Last June, the CIWMB estimated that California enjoyed a 54 percent waste-diversion, or recycling, rate for 2006. Last month, San Francisco Mayor Gavin Newsom announced that his city had achieved the highest waste-diversion rate in the nation at 70 percent of its total waste stream. That’s up from 35 percent in 1996. But viewed from a different angle, it means that San Francisco still trashes 30 percent of its waste.
To achieve zero waste, people must assess their daily routines and find ways to reduce or reuse, and then if all else fails, recycle. Why use a paper towel to dry hands when a washable rag will do? Why throw food scraps away when they can be composted into fertilizer for a garden?

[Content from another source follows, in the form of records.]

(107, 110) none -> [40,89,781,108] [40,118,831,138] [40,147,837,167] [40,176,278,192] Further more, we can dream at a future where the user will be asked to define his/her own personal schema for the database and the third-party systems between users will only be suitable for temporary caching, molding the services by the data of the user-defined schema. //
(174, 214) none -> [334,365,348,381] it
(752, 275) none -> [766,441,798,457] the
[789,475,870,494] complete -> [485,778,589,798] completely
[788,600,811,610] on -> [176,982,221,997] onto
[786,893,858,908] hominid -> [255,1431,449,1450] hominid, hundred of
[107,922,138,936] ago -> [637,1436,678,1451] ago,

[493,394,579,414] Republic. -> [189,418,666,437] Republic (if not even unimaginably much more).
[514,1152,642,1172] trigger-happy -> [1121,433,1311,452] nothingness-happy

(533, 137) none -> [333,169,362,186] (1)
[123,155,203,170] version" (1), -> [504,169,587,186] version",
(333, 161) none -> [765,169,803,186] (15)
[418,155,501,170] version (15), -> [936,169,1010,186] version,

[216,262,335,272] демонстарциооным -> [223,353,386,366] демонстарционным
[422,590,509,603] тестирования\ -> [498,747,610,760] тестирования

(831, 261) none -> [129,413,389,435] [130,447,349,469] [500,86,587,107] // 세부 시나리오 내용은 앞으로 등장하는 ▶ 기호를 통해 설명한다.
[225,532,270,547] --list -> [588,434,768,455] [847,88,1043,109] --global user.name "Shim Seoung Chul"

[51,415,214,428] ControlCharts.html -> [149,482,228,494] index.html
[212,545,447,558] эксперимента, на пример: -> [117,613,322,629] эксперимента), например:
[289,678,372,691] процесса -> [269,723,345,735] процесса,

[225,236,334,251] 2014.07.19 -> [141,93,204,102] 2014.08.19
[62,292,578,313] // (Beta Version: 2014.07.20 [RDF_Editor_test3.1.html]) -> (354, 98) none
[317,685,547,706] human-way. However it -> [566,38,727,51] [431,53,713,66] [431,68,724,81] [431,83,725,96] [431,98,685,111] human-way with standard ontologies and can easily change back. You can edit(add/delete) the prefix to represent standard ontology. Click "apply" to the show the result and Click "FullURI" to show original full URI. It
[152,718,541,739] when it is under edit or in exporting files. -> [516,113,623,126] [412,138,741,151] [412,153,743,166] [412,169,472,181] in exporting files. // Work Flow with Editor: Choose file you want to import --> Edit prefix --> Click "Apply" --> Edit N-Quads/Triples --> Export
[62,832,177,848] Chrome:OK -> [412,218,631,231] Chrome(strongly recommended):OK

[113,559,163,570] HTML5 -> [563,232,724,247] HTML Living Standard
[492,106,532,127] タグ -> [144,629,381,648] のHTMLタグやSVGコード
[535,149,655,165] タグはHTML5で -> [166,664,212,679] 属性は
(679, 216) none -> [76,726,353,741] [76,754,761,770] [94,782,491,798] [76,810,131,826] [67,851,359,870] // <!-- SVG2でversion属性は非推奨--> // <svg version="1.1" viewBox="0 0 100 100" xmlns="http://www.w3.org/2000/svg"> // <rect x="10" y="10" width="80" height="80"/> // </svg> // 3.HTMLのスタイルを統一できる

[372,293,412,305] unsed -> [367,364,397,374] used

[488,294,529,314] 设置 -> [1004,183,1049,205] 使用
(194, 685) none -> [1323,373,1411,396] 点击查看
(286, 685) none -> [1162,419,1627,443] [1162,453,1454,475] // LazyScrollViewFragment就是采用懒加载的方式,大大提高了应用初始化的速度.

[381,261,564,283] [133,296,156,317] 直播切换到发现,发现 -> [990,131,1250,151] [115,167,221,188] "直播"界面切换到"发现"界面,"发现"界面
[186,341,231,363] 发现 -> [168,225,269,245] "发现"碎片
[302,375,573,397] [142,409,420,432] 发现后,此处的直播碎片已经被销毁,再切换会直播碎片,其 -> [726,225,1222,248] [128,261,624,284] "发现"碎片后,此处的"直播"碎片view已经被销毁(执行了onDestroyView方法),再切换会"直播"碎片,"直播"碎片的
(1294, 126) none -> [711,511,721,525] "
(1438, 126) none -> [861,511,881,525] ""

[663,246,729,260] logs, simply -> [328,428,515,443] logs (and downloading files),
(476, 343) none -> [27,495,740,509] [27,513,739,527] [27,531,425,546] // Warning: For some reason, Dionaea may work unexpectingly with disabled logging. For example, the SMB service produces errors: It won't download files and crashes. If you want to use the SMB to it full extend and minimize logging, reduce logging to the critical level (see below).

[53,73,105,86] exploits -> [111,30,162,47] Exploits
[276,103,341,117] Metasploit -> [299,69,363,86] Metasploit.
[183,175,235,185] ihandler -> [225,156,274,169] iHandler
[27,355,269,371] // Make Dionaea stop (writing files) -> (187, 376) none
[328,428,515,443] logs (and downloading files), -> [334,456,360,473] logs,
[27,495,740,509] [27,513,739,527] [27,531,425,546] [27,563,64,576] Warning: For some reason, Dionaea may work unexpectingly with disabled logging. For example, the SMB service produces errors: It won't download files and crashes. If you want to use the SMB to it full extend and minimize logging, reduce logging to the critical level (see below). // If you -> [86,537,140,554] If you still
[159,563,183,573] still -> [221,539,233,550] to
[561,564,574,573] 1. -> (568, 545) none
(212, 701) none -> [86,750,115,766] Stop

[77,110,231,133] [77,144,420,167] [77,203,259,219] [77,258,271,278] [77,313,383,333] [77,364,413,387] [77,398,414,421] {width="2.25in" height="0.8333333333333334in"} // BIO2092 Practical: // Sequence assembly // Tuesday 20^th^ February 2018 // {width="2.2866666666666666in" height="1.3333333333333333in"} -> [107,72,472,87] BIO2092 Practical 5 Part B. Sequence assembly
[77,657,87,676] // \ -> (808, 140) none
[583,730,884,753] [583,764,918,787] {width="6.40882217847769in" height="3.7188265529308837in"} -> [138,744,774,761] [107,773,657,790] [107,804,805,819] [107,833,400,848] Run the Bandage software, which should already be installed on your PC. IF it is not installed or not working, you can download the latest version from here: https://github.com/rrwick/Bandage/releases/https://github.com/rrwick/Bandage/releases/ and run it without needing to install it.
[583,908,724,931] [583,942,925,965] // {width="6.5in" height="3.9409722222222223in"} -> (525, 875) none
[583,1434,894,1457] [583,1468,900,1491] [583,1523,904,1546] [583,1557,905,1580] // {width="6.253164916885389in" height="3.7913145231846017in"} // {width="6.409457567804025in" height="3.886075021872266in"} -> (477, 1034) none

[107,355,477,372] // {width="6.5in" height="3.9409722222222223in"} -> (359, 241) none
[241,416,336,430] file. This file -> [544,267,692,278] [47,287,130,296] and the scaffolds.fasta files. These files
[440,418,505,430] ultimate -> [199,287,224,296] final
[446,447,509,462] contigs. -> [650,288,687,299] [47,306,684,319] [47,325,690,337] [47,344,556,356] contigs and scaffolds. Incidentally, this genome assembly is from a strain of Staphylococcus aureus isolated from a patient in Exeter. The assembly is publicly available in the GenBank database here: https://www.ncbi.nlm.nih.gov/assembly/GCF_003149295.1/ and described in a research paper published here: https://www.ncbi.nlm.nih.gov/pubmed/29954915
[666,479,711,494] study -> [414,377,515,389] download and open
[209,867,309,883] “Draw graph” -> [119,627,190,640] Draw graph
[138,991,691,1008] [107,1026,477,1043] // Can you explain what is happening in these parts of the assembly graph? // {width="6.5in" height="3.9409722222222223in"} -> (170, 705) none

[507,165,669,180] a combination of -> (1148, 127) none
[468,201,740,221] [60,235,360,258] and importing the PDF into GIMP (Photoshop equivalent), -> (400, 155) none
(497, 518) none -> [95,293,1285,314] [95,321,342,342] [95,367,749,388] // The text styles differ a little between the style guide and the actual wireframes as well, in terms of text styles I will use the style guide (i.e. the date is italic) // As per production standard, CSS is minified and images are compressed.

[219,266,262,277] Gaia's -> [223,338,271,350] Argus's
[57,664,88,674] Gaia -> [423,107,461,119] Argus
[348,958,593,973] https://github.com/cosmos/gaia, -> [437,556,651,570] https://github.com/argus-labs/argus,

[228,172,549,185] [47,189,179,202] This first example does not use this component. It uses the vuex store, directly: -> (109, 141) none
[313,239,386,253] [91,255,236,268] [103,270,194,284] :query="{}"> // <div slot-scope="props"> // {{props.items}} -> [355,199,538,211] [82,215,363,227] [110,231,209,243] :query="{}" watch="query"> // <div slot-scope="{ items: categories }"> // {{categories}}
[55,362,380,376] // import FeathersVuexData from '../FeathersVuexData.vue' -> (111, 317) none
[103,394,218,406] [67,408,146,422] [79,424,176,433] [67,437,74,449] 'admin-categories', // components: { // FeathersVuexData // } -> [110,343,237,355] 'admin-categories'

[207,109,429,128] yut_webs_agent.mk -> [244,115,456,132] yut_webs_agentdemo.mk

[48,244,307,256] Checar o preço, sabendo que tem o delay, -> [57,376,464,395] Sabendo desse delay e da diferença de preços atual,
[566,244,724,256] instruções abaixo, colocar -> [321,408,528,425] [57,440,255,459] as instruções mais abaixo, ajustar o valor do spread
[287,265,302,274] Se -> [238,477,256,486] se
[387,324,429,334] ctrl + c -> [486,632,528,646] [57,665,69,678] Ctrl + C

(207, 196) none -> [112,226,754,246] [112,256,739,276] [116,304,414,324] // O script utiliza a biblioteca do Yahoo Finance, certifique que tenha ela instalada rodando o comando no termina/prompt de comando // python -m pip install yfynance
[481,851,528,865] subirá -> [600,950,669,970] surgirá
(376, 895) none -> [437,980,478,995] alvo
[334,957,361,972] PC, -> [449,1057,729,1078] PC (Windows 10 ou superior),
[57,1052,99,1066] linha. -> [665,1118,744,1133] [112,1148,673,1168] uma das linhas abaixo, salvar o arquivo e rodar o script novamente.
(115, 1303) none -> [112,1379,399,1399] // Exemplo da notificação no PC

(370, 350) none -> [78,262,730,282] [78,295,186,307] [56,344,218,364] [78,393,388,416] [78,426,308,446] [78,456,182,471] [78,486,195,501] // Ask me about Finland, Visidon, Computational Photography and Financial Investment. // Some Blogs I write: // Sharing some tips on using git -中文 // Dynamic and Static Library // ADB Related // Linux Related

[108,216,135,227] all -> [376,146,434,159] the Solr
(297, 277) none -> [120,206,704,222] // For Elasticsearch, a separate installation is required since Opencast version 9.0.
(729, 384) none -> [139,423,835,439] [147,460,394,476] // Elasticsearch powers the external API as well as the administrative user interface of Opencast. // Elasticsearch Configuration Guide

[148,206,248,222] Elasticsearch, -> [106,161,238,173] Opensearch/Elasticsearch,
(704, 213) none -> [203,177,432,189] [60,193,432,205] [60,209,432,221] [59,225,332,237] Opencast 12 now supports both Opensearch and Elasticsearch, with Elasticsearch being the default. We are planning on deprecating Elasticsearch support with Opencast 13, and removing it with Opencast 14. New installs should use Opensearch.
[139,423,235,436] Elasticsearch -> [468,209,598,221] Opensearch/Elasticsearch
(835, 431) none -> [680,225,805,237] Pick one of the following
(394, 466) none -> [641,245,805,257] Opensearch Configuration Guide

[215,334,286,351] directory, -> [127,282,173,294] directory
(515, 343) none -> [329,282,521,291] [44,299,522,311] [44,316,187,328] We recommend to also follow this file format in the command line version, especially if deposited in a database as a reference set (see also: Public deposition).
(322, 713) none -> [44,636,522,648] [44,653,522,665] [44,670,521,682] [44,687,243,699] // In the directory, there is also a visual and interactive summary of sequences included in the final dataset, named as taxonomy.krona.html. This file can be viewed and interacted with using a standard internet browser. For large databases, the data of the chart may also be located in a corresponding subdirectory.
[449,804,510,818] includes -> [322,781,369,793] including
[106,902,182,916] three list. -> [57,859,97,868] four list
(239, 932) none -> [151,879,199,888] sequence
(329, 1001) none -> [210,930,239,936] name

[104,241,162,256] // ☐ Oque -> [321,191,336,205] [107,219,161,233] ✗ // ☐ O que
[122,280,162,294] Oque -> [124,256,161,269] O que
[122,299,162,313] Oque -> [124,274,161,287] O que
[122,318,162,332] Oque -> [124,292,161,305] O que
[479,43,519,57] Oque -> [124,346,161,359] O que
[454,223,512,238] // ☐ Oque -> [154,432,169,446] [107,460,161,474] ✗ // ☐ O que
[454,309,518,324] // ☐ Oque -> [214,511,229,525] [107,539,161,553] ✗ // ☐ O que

Even the zero-waste lunch can be subject to this line of reasoning: As Department of Conservation director Bridgett Luther suggests, parents should “use a discarded butter container” or other consumer-generated plastic and glass containers to pack their children’s lunch items. “People have those containers at home.”
“The challenge is making it second nature,” Begley said of the zero-waste goal. “When asked, ‘paper or plastic,’ your mind should say, ‘neither,’ because you already have that canvas bag in your hand.”
But the question remains: Is reducing your waste to zero truly possible?
As Begley, a man obsessed with sustainable living, articulated, “I’m committed to the goal of zero waste. I’ve certainly never achieved it.”
But if commitment can take our trash level from the size of a sidewalk garbage can to a glove compartment, then we’ve moved toward the zero-waste goal. And who says it has to stop there?